*Data entries:*
= Beginning of Section =

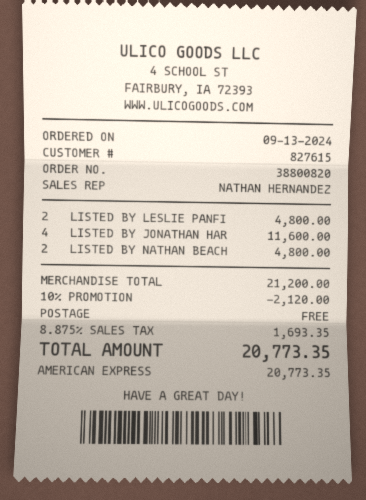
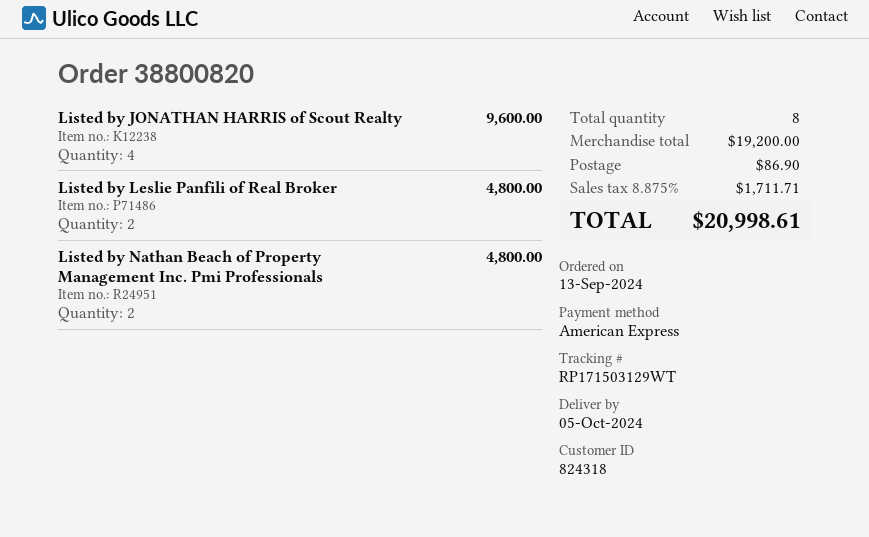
customer number: 827615 -> 824318
LISTED BY JONATHAN HAR: 4 for 11600.00 -> 4 for 9600.00
subtotal: 21200.00 -> 19200.00
discount: 10% = 2120.00 -> none
shipping: 0.00 -> 86.90
tax: 8.875% = 1693.35 -> 8.875% = 1711.71
total: 20773.35 -> 20998.61

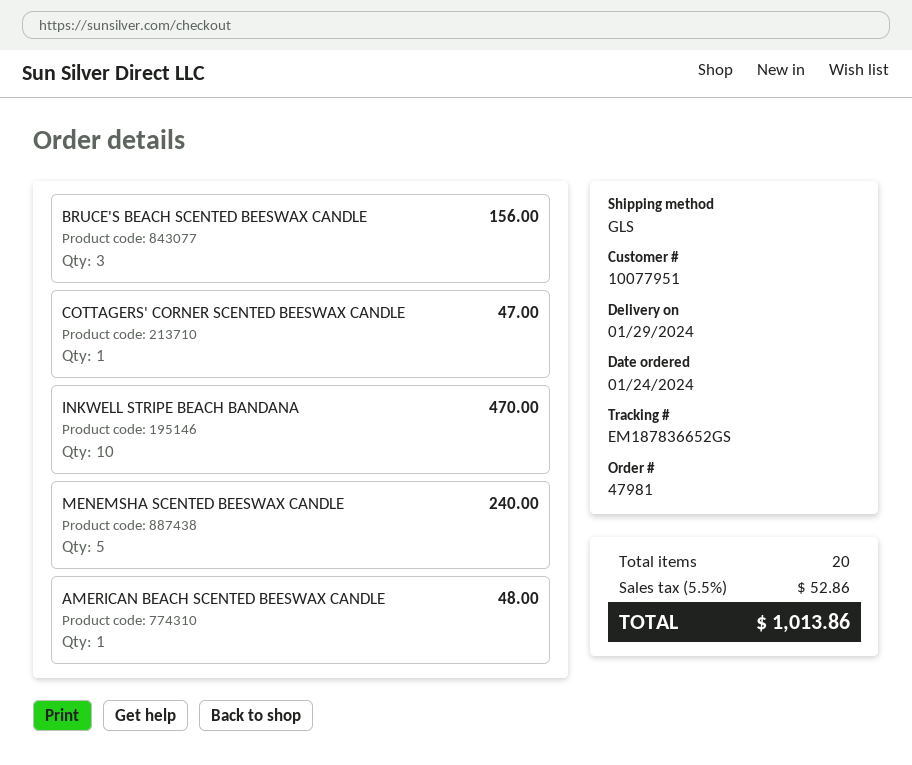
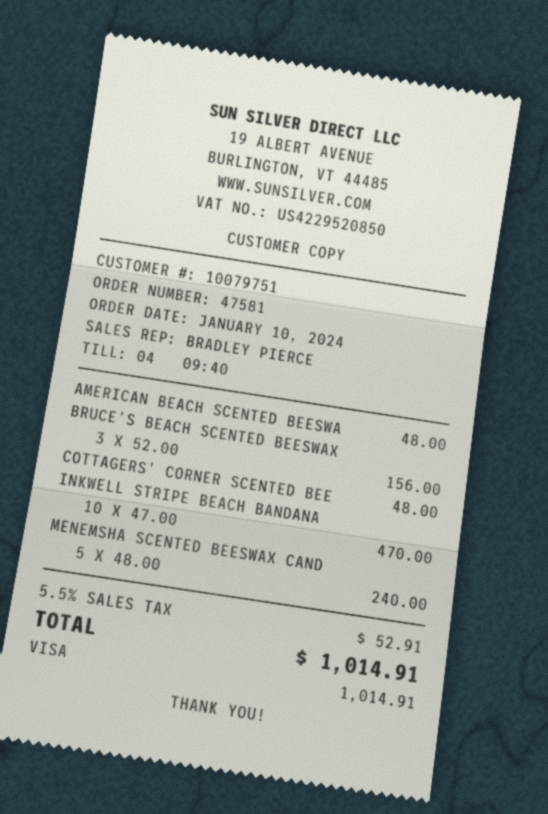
order number: 47981 -> 47581
order date: 2024-01-24 -> 2024-01-10
customer number: 10077951 -> 10079751
COTTAGERS' CORNER SCENTED BEESWAX CANDLE: 1 for 47.00 -> 1 for 48.00
tax: 5.5% = 52.86 -> 5.5% = 52.91
total: 1013.86 -> 1014.91

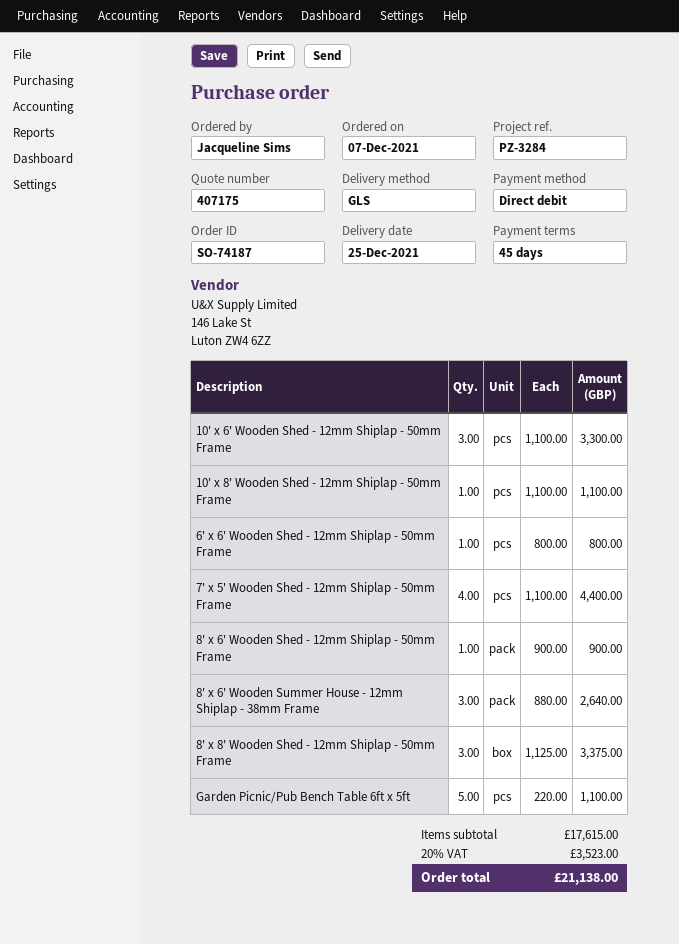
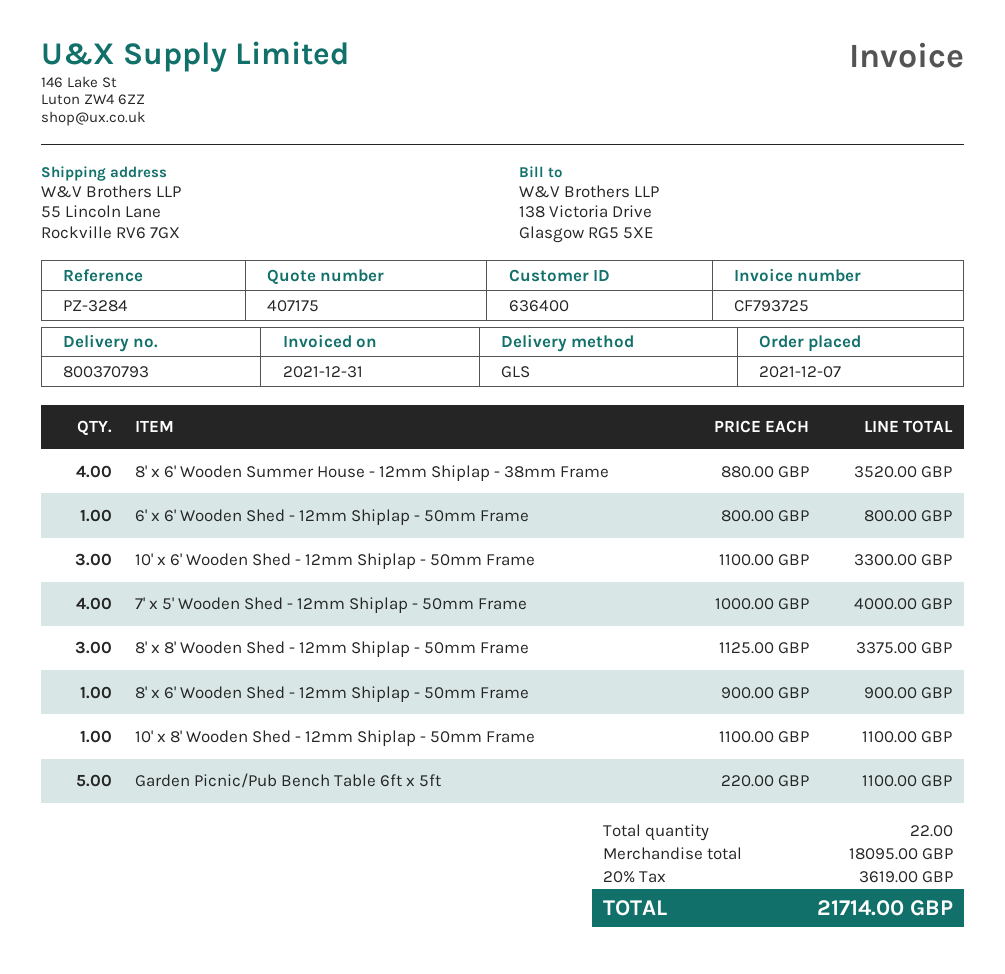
7' x 5' Wooden Shed - 12mm Shiplap - 50mm Frame: 4 x 1100.00 = 4400.00 -> 4 x 1000.00 = 4000.00
8' x 6' Wooden Summer House - 12mm Shiplap - 38mm Frame: 3 x 880.00 = 2640.00 -> 4 x 880.00 = 3520.00
subtotal: 17615.00 -> 18095.00
tax: 20% = 3523.00 -> 20% = 3619.00
total: 21138.00 -> 21714.00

= End of Section =

*Exercise directions:* Line for line, output the entries above from the line with "order number: 47981 -> 47581" to the line with "tax: 20% = 3523.00 -> 20% = 3619.00", both included, and nothing more. Skip pictures.

*Expected answer:*
order number: 47981 -> 47581
order date: 2024-01-24 -> 2024-01-10
customer number: 10077951 -> 10079751
COTTAGERS' CORNER SCENTED BEESWAX CANDLE: 1 for 47.00 -> 1 for 48.00
tax: 5.5% = 52.86 -> 5.5% = 52.91
total: 1013.86 -> 1014.91

7' x 5' Wooden Shed - 12mm Shiplap - 50mm Frame: 4 x 1100.00 = 4400.00 -> 4 x 1000.00 = 4000.00
8' x 6' Wooden Summer House - 12mm Shiplap - 38mm Frame: 3 x 880.00 = 2640.00 -> 4 x 880.00 = 3520.00
subtotal: 17615.00 -> 18095.00
tax: 20% = 3523.00 -> 20% = 3619.00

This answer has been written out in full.